In this lab you will re-visit the hailstone programs that you worked on in a previous project.

A hailstone sequence is defined as follows: start at any positive integer n; if n is even, divide it by 2 to get n/2; else triple it and add one to get 3n+1; then repeat with the new number. You will implement the hailstone function, which counts how many steps it takes for the hailstone sequence to converge to 1 from a given starting point. For instance, hailstone(40) returns 8 because the sequence starting at 40 converges in 8 steps: 40, 20, 10, 5, 16, 8, 4, 2, 1. And hailstone(31) returns 106 due to its long and chaotic sequence: 31, 94, 47, 142, 71, 214, ..., 3077, 9232, 4616, 2308, 1154, 577, ..., 53, 160, 80, 40, 20, 10, 5, 16, 8, 4, 2, 1.

There are several ways to compute the hailstone function. You will implement one (optionally, more) of the methods below (please do not submit MIPS code with any form of main function).

Implement the iterative, recursive and memoized versions of the hailstone function using MIPS assembly code. They must all work on your processor in Logisim, though you will have be careful when testing to selecting starting values that converge in a reasonable time.

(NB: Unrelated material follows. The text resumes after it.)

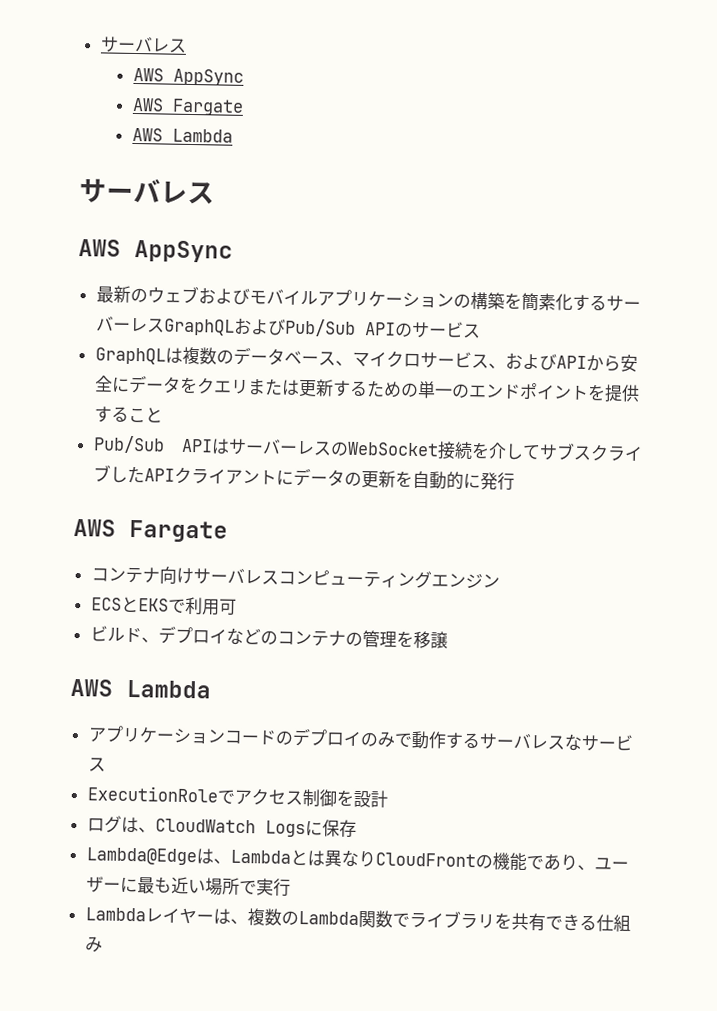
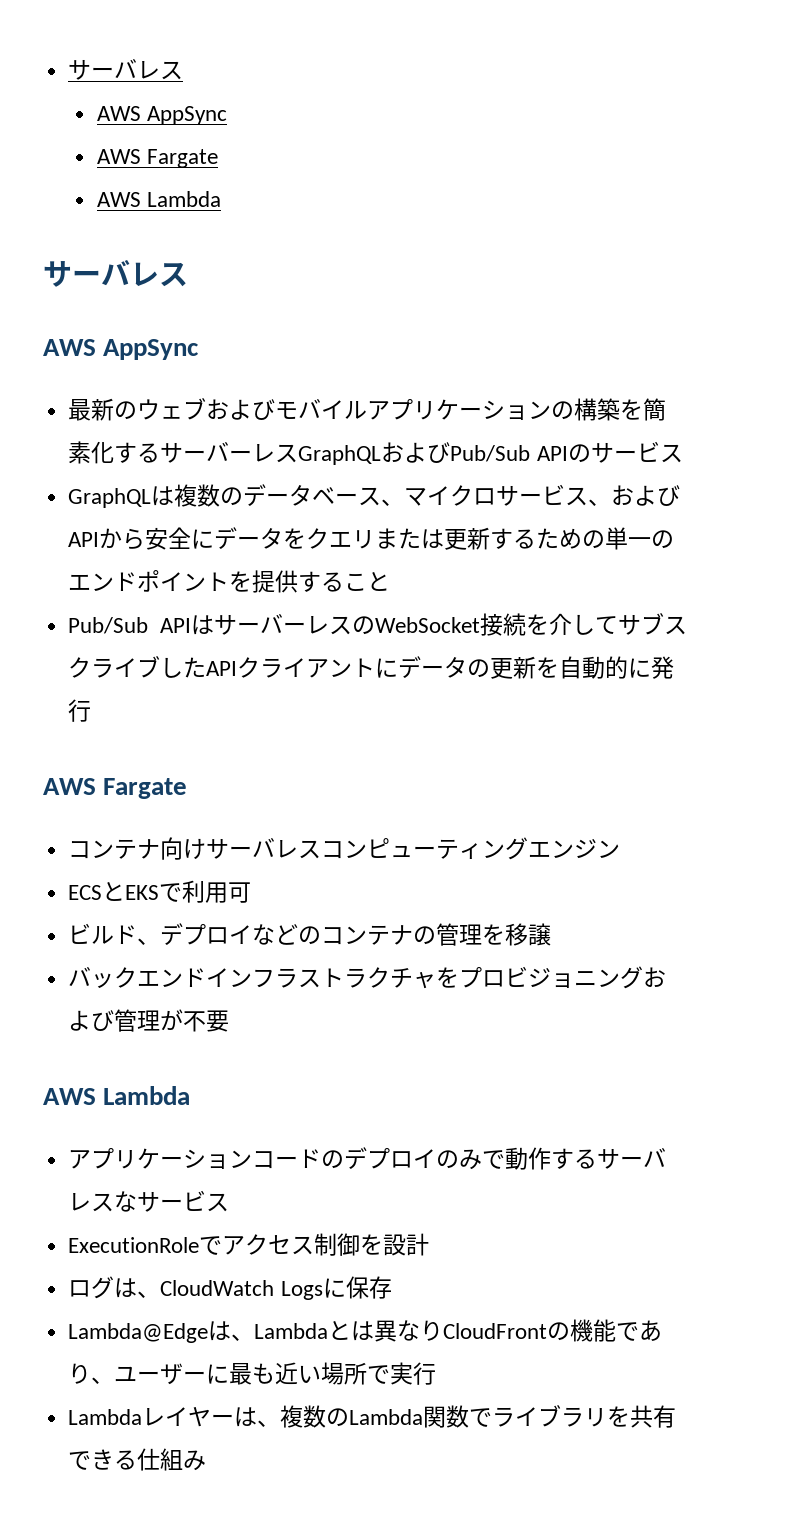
(448, 640) none -> [68,966,667,989] [68,1009,230,1032] // バックエンドインフラストラクチャをプロビジョニングおよび管理が不要

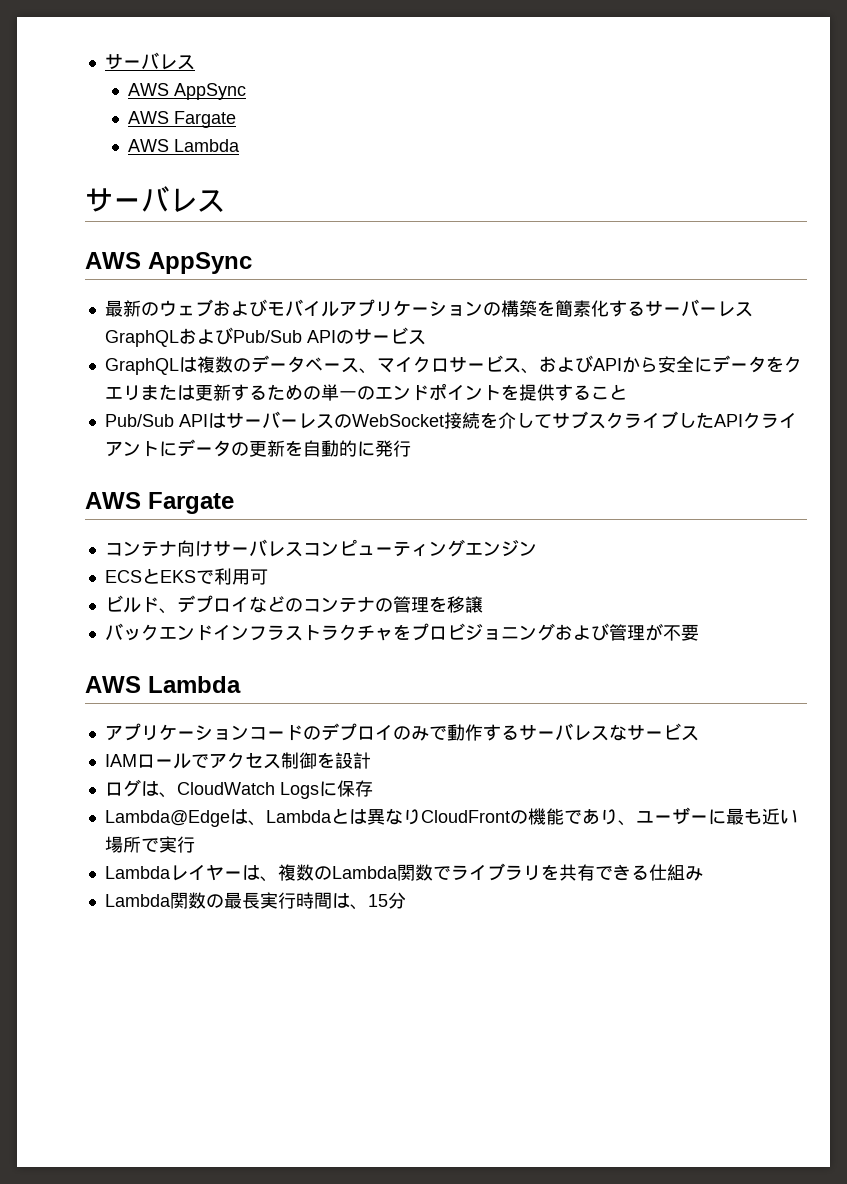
[68,1237,200,1253] ExecutionRole -> [104,753,191,769] IAMロール
(207, 1460) none -> [104,892,406,910] // Lambda関数の最長実行時間は、15分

Testing and input for hailstone functions

Your hailstone functions are just that: functions. They should get their inputs from registers $a0 and $a1 and they should return their results via register $v0. To test the functions, you will nead to create a "main" program which initializes the stack (by setting $sp and $fp to something reasonable and usable), puts some input in the argument registers, then calls the function via JAL. The hailstone functions never make system calls or any other function calls that could possibly read input from the user. Your main program could if you managed to wire up a keyboard though.

For the interested student

It is an open question whether all starting points eventually converge to 1 or not. The Collatz conjecture states that all positive integers converge to 1, but this isn't yet proven. For this project, you can assume all numbers converge — if you find one that doesn't you get an automatic A for the project. You can watch this video or find links to more reading on the Wikipedia page for the Collatz conjecture.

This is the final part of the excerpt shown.